DEV Community: Rajat Sharma

The 3 test framework I use for MCP servers

Rajat Sharma — Thu, 05 Mar 2026 09:06:15 +0000

MCP servers are easy to wire up. You export a tool, define a schema, connect a client, done. Then Claude generates the wrong arguments, the handler silently misroutes an edge case, and the judge returns 0.9 for an empty string response.

The protocol layer rarely gets tested properly. Here's the 3 test framework I use. Each one catches a different class of failure.

1. Schema Contract — Did someone rename a field?

What breaks: A developer changes groundTruth to ground_truth in the tool schema. Every MCP caller breaks silently. No type error at runtime, no warning, just wrong behaviour.

How to test: Import the exported schema object directly and assert on its shape. No server boot, no network call, no mocks. Pure property assertions on the contract.

expect(schema.type).toBe('object');
expect(schema.properties).toHaveProperty('llm_response');
expect(schema.properties).toHaveProperty('groundTruth');
expect(schema.properties.criteria.type).toBe('array');
expect(schema.required).toContain('llm_response');
expect(schema.required).toContain('groundTruth');
expect(schema.required).toContain('criteria');

If a field is renamed or retyped, this fails before any integration test wastes time booting. It's the cheapest regression guard in the stack.

2. Tool Behaviour — Does the protocol layer handle edge cases?

What breaks: The MCP server handler has routing or edge-case bugs independent of the LLM. An empty string input shouldn't score 0.9. A judge crash shouldn't return garbage — it should surface as a structured error.

How to test: Wire MCP Client → Server through InMemoryTransport (no network). Replace the real Claude judge with a vi.fn() mock. This isolates the protocol layer completely from LLM variability.

Test 1 — empty string input
llm_response: ""
Expected: score < 0.2
Got:      overall: 0.9  ✗ FAIL

Root cause: assertion threshold was > 1 — impossible on a 0–1 scale.
Fix: expect(result.overall).toBeLessThan(0.2)
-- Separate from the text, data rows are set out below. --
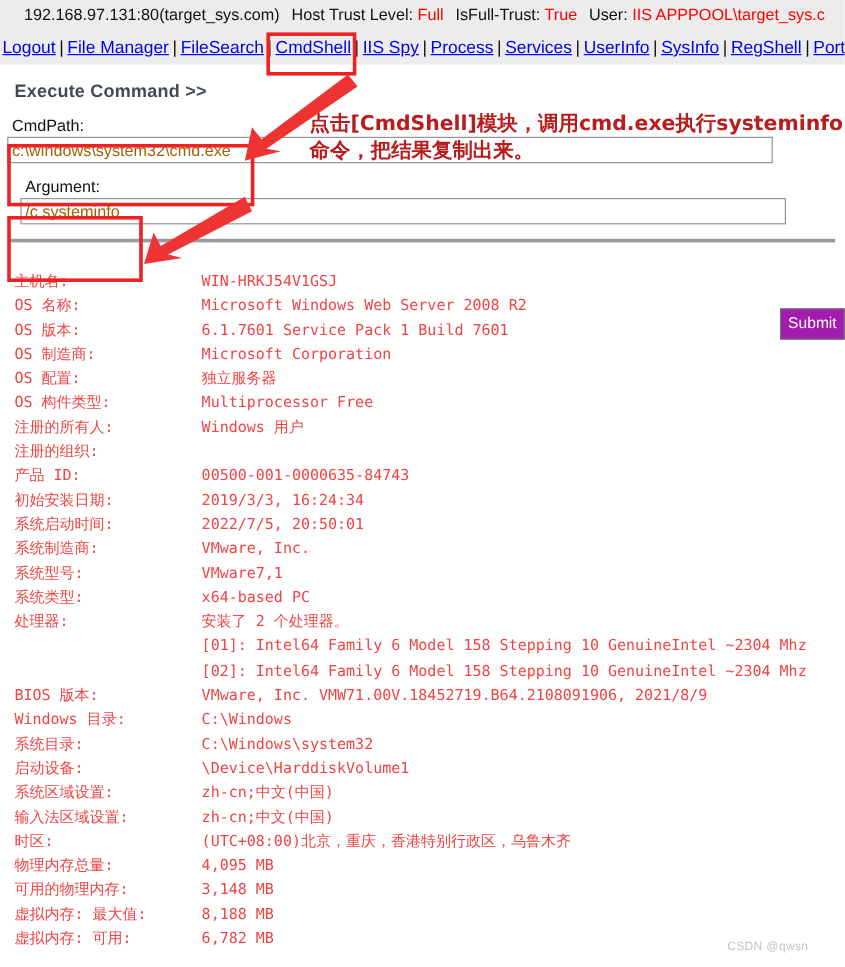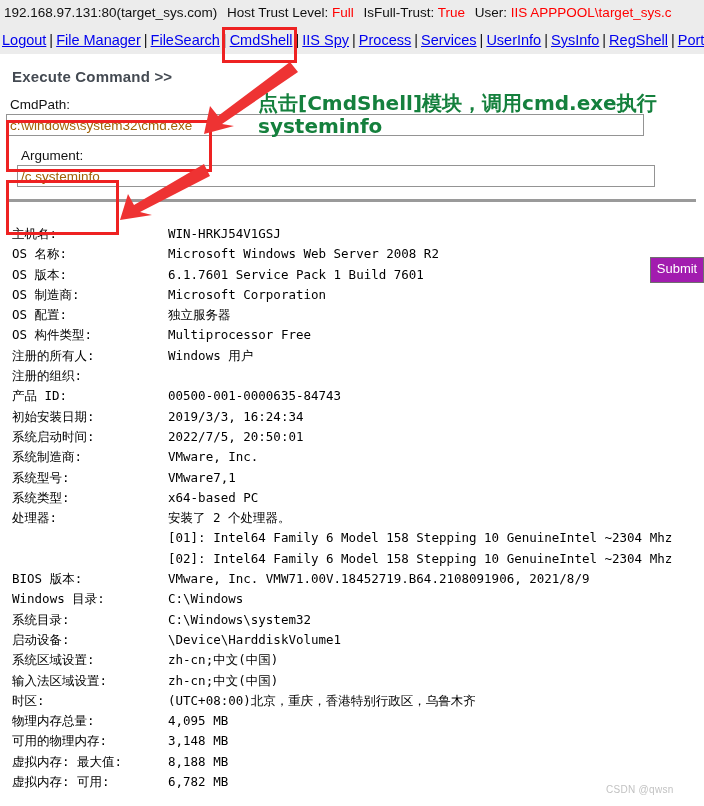--- a/index.html
+++ b/index.html
@@ -16,21 +16,21 @@
   }
 
   
   #status-bar {
     background: #ececec;
     height: 26px;
     line-height: 26px;
     white-space: nowrap;
     font-size: 13.5px;
     color: #111;
-    padding-left: 4px;
+    padding-left: 20px;
     overflow: hidden;
   }
   #status-bar .lbl { color: #111; }
   #status-bar .val { color: #ff0000; }
   #status-bar .sp { display: inline-block; width: 6px; }
 
   
   #nav-bar {
     background: #ececec;
     height: 28px;
@@ -108,21 +108,21 @@
     border: none;
     border-top: 3px solid #9a9a9a;
     margin: 12px 8px 0 8px;
   }
 
   
   #sysinfo {
     font-family: "DejaVu Sans Mono", monospace;
     font-size: 12.5px;
     line-height: 20.3px;
-    color: #000000;
+    color: #ef4444;
     padding: 22px 0 0 12px;
     white-space: pre;
   }
   #sysinfo .row { display: block; height: 20.3px; }
   #sysinfo .k {
     display: inline-block;
     width: 156px;
     font-family: "DejaVu Sans Mono", monospace;
   }
   #sysinfo .v { font-family: "DejaVu Sans Mono", monospace; }
@@ -137,23 +137,23 @@
   #anno-cmdshell-box { left: 222px; top: 27px; width: 75px; height: 36px; }
   #anno-cmdpath-box  { left: 6px;   top: 120px; width: 206px; height: 52px; }
   #anno-arg-box      { left: 6px;   top: 180px; width: 113px; height: 55px; }
 
   #anno-text {
     position: absolute;
     left: 258px;
     top: 92px;
     width: 446px;
     font-family: "DejaVu Sans", sans-serif;
-    font-size: 20px;
+    font-size: 17px;
     font-weight: bold;
-    color: #15803d;
+    color: #b91c1c;
     line-height: 23px;
     pointer-events: none;
   }
 
   .arrow-svg { position: absolute; pointer-events: none; }
   #arrow-1 { left: 190px; top: 60px; }
   #arrow-2 { left: 100px; top: 160px; }
 
   #watermark {
     position: absolute;
@@ -202,20 +202,21 @@
 
   <div id="sysinfo"><span class="row"><span class="k">主机名:</span><span class="v">WIN-HRKJ54V1GSJ</span></span><span class="row"><span class="k">OS 名称:</span><span class="v">Microsoft Windows Web Server 2008 R2</span></span><span class="row"><span class="k">OS 版本:</span><span class="v">6.1.7601 Service Pack 1 Build 7601</span></span><span class="row"><span class="k">OS 制造商:</span><span class="v">Microsoft Corporation</span></span><span class="row"><span class="k">OS 配置:</span><span class="v">独立服务器</span></span><span class="row"><span class="k">OS 构件类型:</span><span class="v">Multiprocessor Free</span></span><span class="row"><span class="k">注册的所有人:</span><span class="v">Windows 用户</span></span><span class="row"><span class="k">注册的组织:</span><span class="v"></span></span><span class="row"><span class="k">产品 ID:</span><span class="v">00500-001-0000635-84743</span></span><span class="row"><span class="k">初始安装日期:</span><span class="v">2019/3/3, 16:24:34</span></span><span class="row"><span class="k">系统启动时间:</span><span class="v">2022/7/5, 20:50:01</span></span><span class="row"><span class="k">系统制造商:</span><span class="v">VMware, Inc.</span></span><span class="row"><span class="k">系统型号:</span><span class="v">VMware7,1</span></span><span class="row"><span class="k">系统类型:</span><span class="v">x64-based PC</span></span><span class="row"><span class="k">处理器:</span><span class="v">安装了 2 个处理器。</span></span><span class="row"><span class="k"></span><span class="v">[01]: Intel64 Family 6 Model 158 Stepping 10 GenuineIntel ~2304 Mhz</span></span><span class="row"><span class="k"></span><span class="v">[02]: Intel64 Family 6 Model 158 Stepping 10 GenuineIntel ~2304 Mhz</span></span><span class="row"><span class="k">BIOS 版本:</span><span class="v">VMware, Inc. VMW71.00V.18452719.B64.2108091906, 2021/8/9</span></span><span class="row"><span class="k">Windows 目录:</span><span class="v">C:\Windows</span></span><span class="row"><span class="k">系统目录:</span><span class="v">C:\Windows\system32</span></span><span class="row"><span class="k">启动设备:</span><span class="v">\Device\HarddiskVolume1</span></span><span class="row"><span class="k">系统区域设置:</span><span class="v">zh-cn;中文(中国)</span></span><span class="row"><span class="k">输入法区域设置:</span><span class="v">zh-cn;中文(中国)</span></span><span class="row"><span class="k">时区:</span><span class="v">(UTC+08:00)北京，重庆，香港特别行政区，乌鲁木齐</span></span><span class="row"><span class="k">物理内存总量:</span><span class="v">4,095 MB</span></span><span class="row"><span class="k">可用的物理内存:</span><span class="v">3,148 MB</span></span><span class="row"><span class="k">虚拟内存: 最大值:</span><span class="v">8,188 MB</span></span><span class="row"><span class="k">虚拟内存: 可用:</span><span class="v">6,782 MB</span></span></div>
 </div>
 
 <div class="anno-box" id="anno-cmdshell-box"></div>
 <div class="anno-box" id="anno-cmdpath-box"></div>
 <div class="anno-box" id="anno-arg-box"></div>
 
 <div id="anno-text">
   <div>点击[CmdShell]模块，调用cmd.exe执行systeminfo</div>
+  <div>命令，把结果复制出来。</div>
 </div>
 
 <svg class="arrow-svg" id="arrow-1" width="110" height="75" viewBox="0 0 110 75">
   <polygon points="100,2 108,12 32,64 44,66 14,74 20,46 28,56" fill="#ee3333"></polygon>
 </svg>
 
 <svg class="arrow-svg" id="arrow-2" width="110" height="62" viewBox="0 0 110 62">
   <polygon points="104,4 110,16 40,52 52,55 20,60 28,34 34,45" fill="#ee3333"></polygon>
 </svg>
Test 2 — judge throws "Claude API is down"
Expected: { error: "Claude API is down", isError: true }
Got:      { error: "Claude API is down", isError: true }  ✓ PASS

The failing test here isn't a protocol bug. It's a broken assertion — the threshold was set to > 1, which no valid score can ever satisfy. This test suite found it.

3. LLM in Loop — Does Claude actually generate the right arguments?

What breaks: The schema tests pass, the transport tests pass, but Claude generates wrong tool arguments when it sees the real tool list. Or the judge is miscalibrated and scores a clearly wrong answer at 0.9. The only way to catch this is to run the full round-trip with real inputs.

How to test: Send Claude a message via the Anthropic API. Claude reads the tool list from the MCP server, decides to call analyze_response_quality, and generates its own input arguments. The test doesn't control what Claude sends. Then assert on the scores.

Known-good: "Photosynthesis is the process by which plants use sunlight,
             water, and CO2 to produce glucose and oxygen."
→ overall: 0.95  (accuracy: 1.0, relevance: 0.9)  assert ≥ 0.8  ✓

Known-bad: "Photosynthesis is when plants absorb soil nutrients to grow."
→ overall: 0.05  (accuracy: 0.0, relevance: 0.1)  assert ≤ 0.4  ✓

The full path: user message → Claude → tool_use: analyze_response_quality → MCP Client → InMemoryTransport → MCP Server → callClaudeJudge → score back to Claude.

This catches two things at once: whether Claude generates valid arguments, and whether judge is calibrated correctly.

I ran this on a real MCP server. Here's what came back.

9 tests total. 1 failed. 89% pass rate.

Test	Result
Schema Contract	5/5
Tool Behaviour	1/2
LLM in Loop	2/2

The single failure is in Tool Behaviour, and it's not a server bug. The assertion for the empty string case expects overall > 1 — a threshold that's impossible to satisfy on a 0–1 scale. The mock judge returned 0.9, which is actually wrong behavior (empty input should score near zero), but the test would have failed regardless of what score came back. Two bugs in one: an over-optimistic mock and a broken assertion.

The fix is two lines:

// wrong
expect(result.overall).toBeGreaterThan(1);

// right — empty input should score low
expect(result.overall).toBeLessThan(0.2);

Why three separate layers?

Each test catches a different class of bug. Run all three before shipping.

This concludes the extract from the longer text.